Try it: All lines below containing "shipping" are to be listed.

Version comparison data:
================

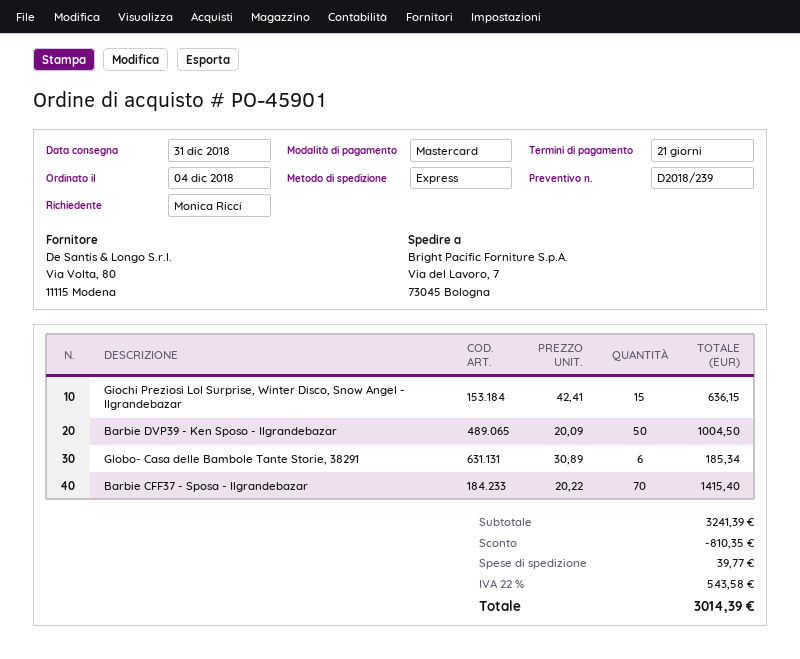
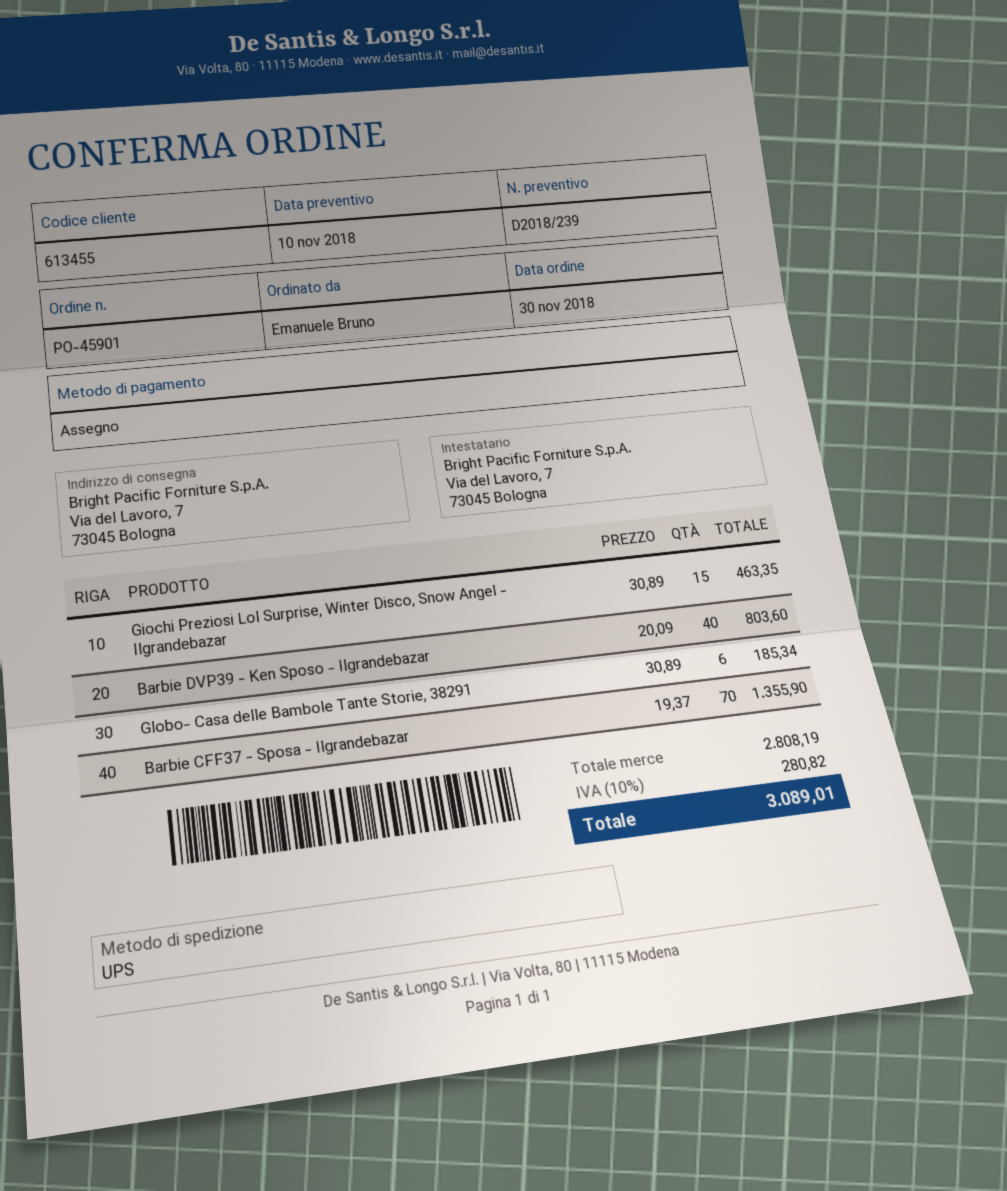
order date: 2018-12-04 -> 2018-11-30
ordered by: Monica Ricci -> Emanuele Bruno
payment method: Mastercard -> cheque
shipping method: express -> UPS
Giochi Preziosi Lol Surprise, Winter Disco, Snow Angel - Ilgrandebazar: 15 x 42.41 = 636.15 -> 15 x 30.89 = 463.35
Barbie DVP39 - Ken Sposo - Ilgrandebazar: 50 x 20.09 = 1004.50 -> 40 x 20.09 = 803.60
Barbie CFF37 - Sposa - Ilgrandebazar: 70 x 20.22 = 1415.40 -> 70 x 19.37 = 1355.90
subtotal: 3241.39 -> 2808.19
discount: 810.35 -> none
shipping: 39.77 -> none
tax: 22% = 543.58 -> 10% = 280.82
total: 3014.39 -> 3089.01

================

Task answer:
shipping method: express -> UPS
shipping: 39.77 -> none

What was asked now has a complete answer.